Parole in movimento, a proposito di diritto
Tante parole nella letteratura latina richiamano l’ambito delle leggi e della cittadinanza
di IV C Liceo Classico Nuoro
4' di lettura
7 Gennaio 2024

La lingua italiana, essendo una lingua neolatina, presenta diversi termini latini che si sono conservati nel tempo. Parliamo di “parole in movimento”, cioè parole che hanno viaggiato nel corso dei secoli fino a giungere a noi. Molte di queste le troviamo nell’ ambito giuridico, poiché il diritto italiano è fondato su quello dell’antica Roma. I testi della letteratura latina sono ricchi di parole che richiamano proprio l’ambito del diritto, delle leggi e della cittadinanza, a sottolineare l’importanza che la sfera legislativa aveva per i Romani. Indichiamo di seguito alcuni termini che ancora oggi mantengono intatto il loro significato profondo. Partiamo dalla parola “Iustitia”: essa contiene la parola “ius“, letteralmente il diritto come insieme di leggi, ordini e consuetudini che stabilisce ciò che è permesso o vietato, regola i rapporti tra i cittadini in vista della “Communi utilitate”

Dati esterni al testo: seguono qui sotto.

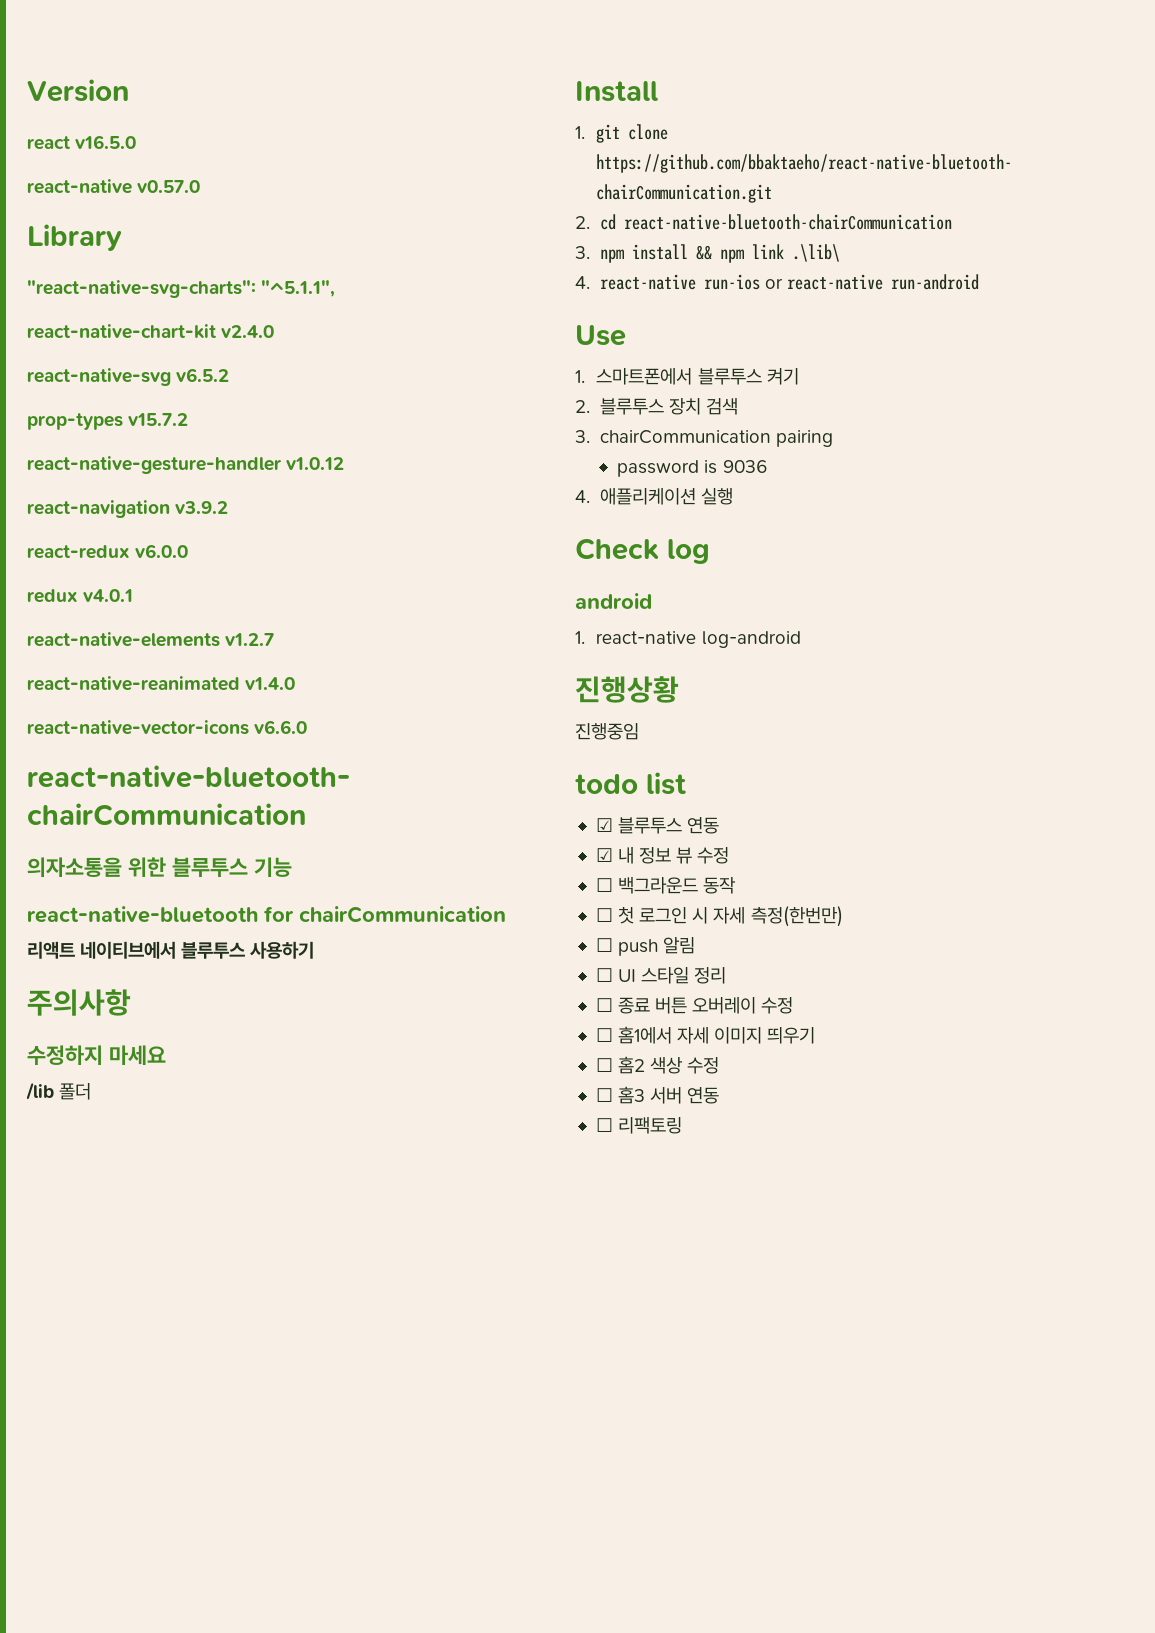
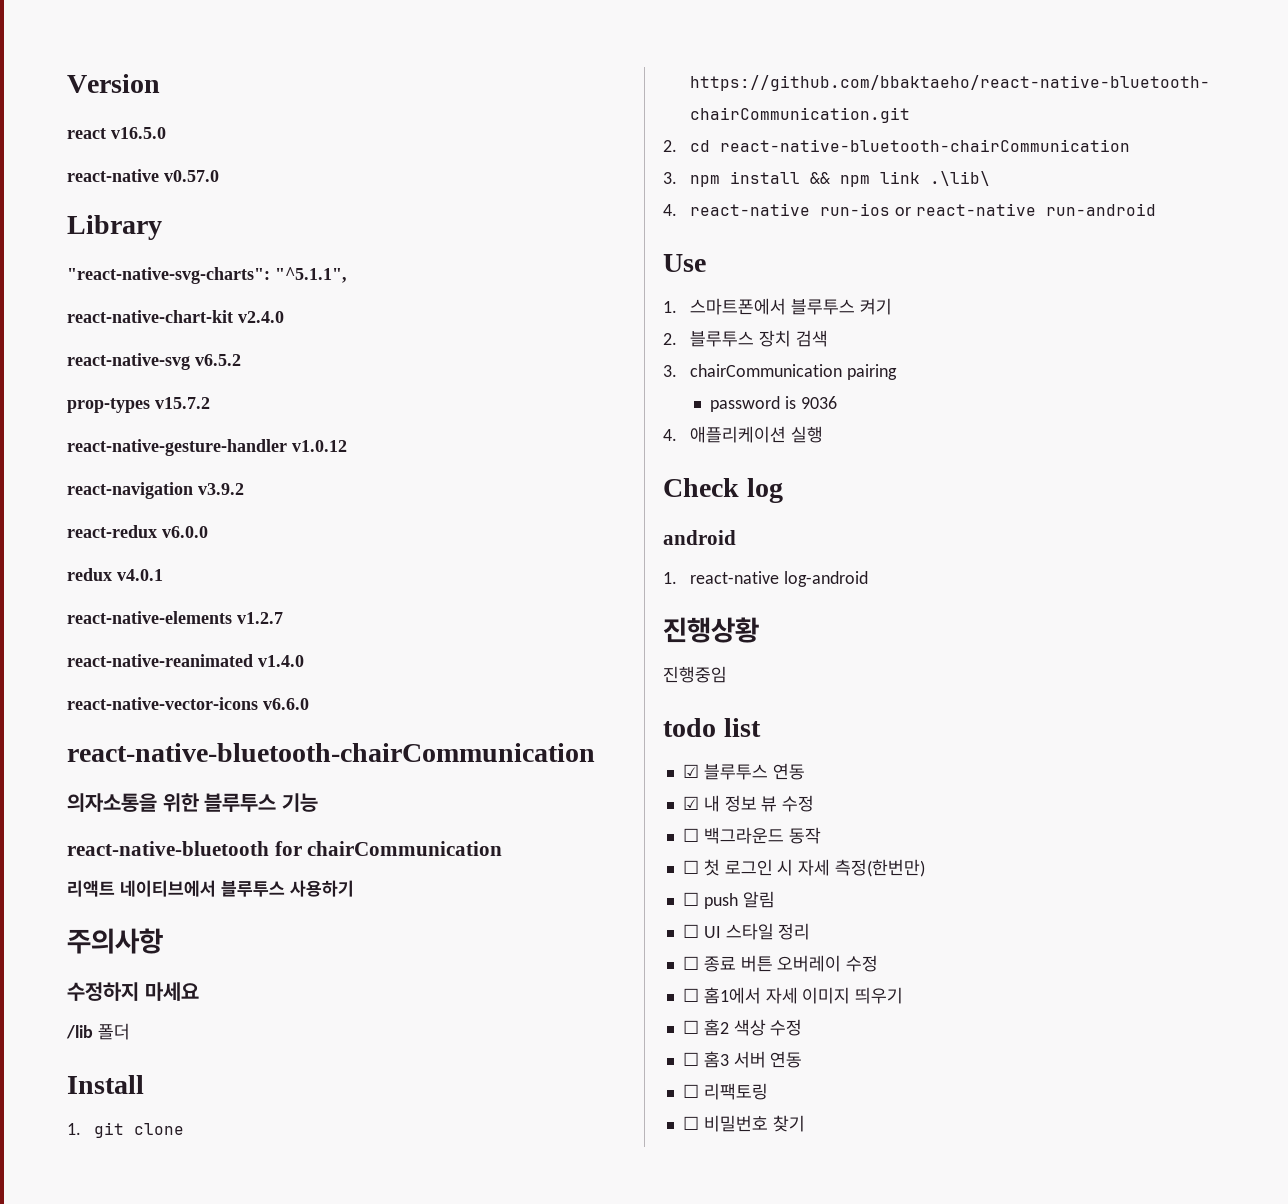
(683, 1125) none -> [682,1115,805,1132] // ☐ 비밀번호 찾기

e possiamo facilmente capire come essa sia fondamentale per garantire il corretto funzionamento di una “societas”. La parola si traduce come “giustizia”, ma anche come “equità”. “Ius” è il diritto, l’insieme delle leggi, può essere ius naturale, corrispondente alla recta ratio, e ius gentium, o diritto positivo, il quale mira al raggiungimento della coesione sociale e all’eliminazione degli scontri, si trova alla base della giustizia ed è fondamentale “ut non liceat sui commodi causa nocere alteri”, “cosicchè non sia permesso nuocere ad un altro per il proprio vantaggio. 

Proseguiamo con il termine “Civitas”: deriva da “civis”, “cittadino o cittadina”; viene utilizzato per indicare il diritto di cittadinanza, che, ieri come oggi, permette agli uomini di godere di diritti e doveri. Essere cittadino romano significava anche far parte di una comunità che ti riconosceva come suo membro dignitoso, capace di rispettare una serie di comportamenti basati sul codice del “mos maiorum”. 

Di grande rilevanza il termine “Societas”: contiene la parola e l’aggettivo “socius”, che significa “compagno” ma anche “unito, in comune”; indica una società, un legame di unione e comunanza, un insieme di “cives” che costituivano lo Stato, spesso disposti secondo un ordine gerarchico. Naturalmente, alla base della “societas” stava la “communitas”, cioè la necessità di una “comunanza” che rendeva possibile l’esistenza di una “società”,  la convivenza di più persone all’interno di una stessa comunità, concetto espresso anche dall’aggettivo “communis”, “che appartiene a parecchi, pubblico”. La “communitas” era considerata come una forma di aggregazione naturale per l’uomo, fondata sulla “Coniunctionem civium” ovvero sul “consensus” nel significato di accordo, armonia. La parola stessa può essere tradotta come “comunanza”, “socievolezza”, ma anche “affabilità”, dunque una condizione di concordia tra le persone. Il contesto della “societas” viene definito da Seneca come “una volta di pietre” ognuna delle quali è intrinsecamente legata alle altre per cui se anche solo una crollasse crollerebbe l’intera struttura e di conseguenza l’intero equilibrio.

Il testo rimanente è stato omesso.